**The records**

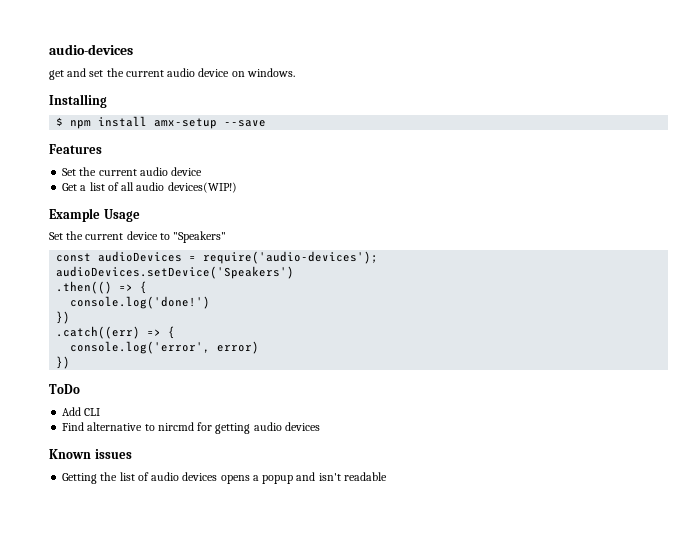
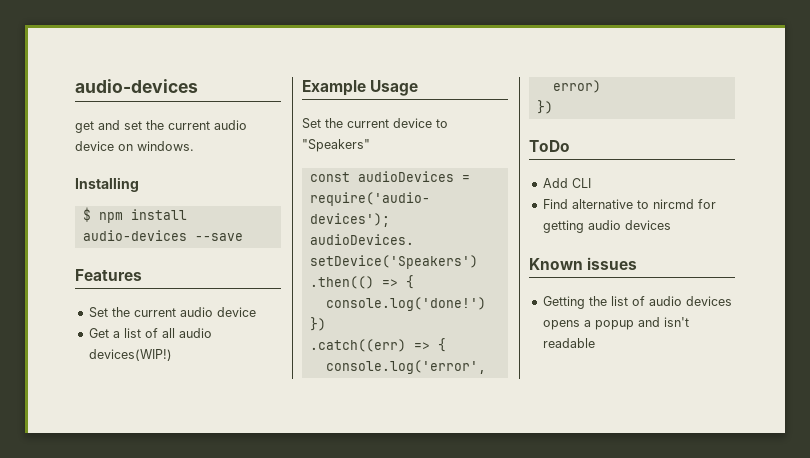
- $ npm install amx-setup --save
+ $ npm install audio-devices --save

---

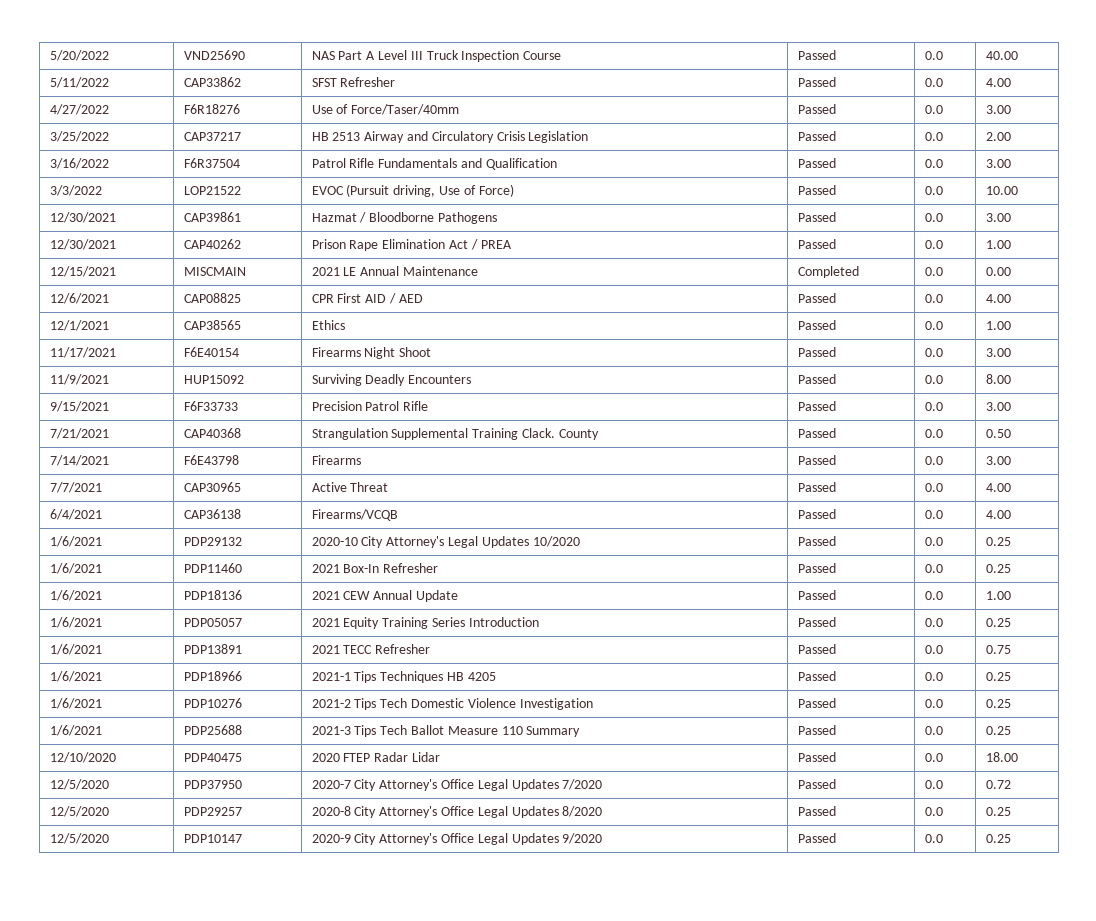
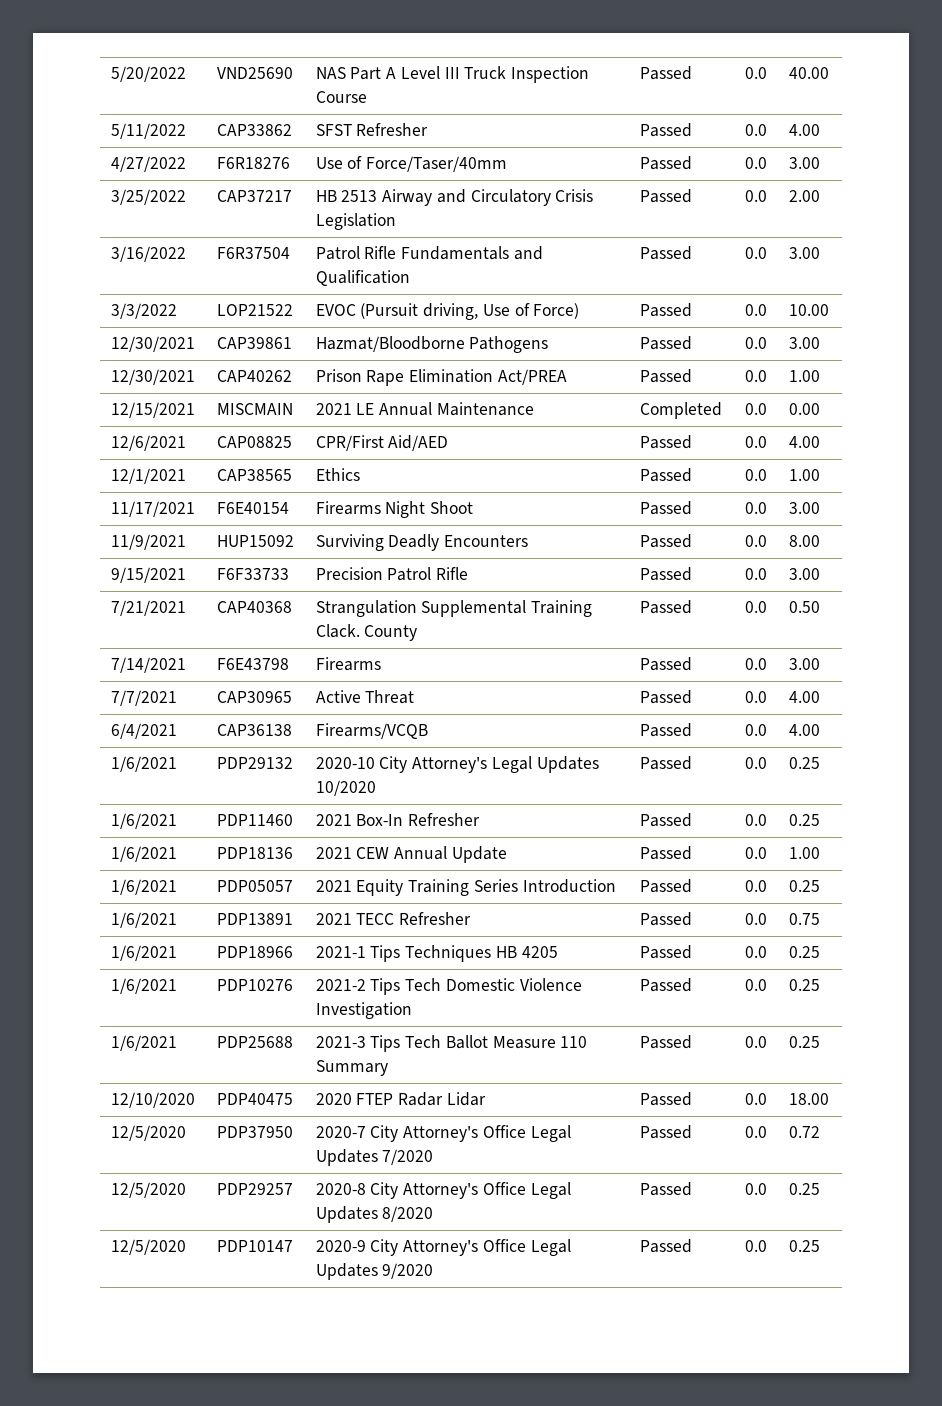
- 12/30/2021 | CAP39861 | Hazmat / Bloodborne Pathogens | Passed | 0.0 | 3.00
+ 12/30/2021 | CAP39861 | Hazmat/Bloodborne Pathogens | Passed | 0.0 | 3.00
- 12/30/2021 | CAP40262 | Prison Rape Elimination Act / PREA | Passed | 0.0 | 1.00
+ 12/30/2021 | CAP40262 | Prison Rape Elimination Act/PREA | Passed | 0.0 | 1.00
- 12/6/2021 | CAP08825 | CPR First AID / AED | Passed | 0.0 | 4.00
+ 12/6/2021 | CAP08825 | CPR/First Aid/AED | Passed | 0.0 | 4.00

**Task objective**
Each line in the listing above from the one containing "- $ npm install amx-setup --save" through the one containing "install audio-devices --save" should be repeated exactly, and no other line.

**Task result**
- $ npm install amx-setup --save
+ $ npm install audio-devices --save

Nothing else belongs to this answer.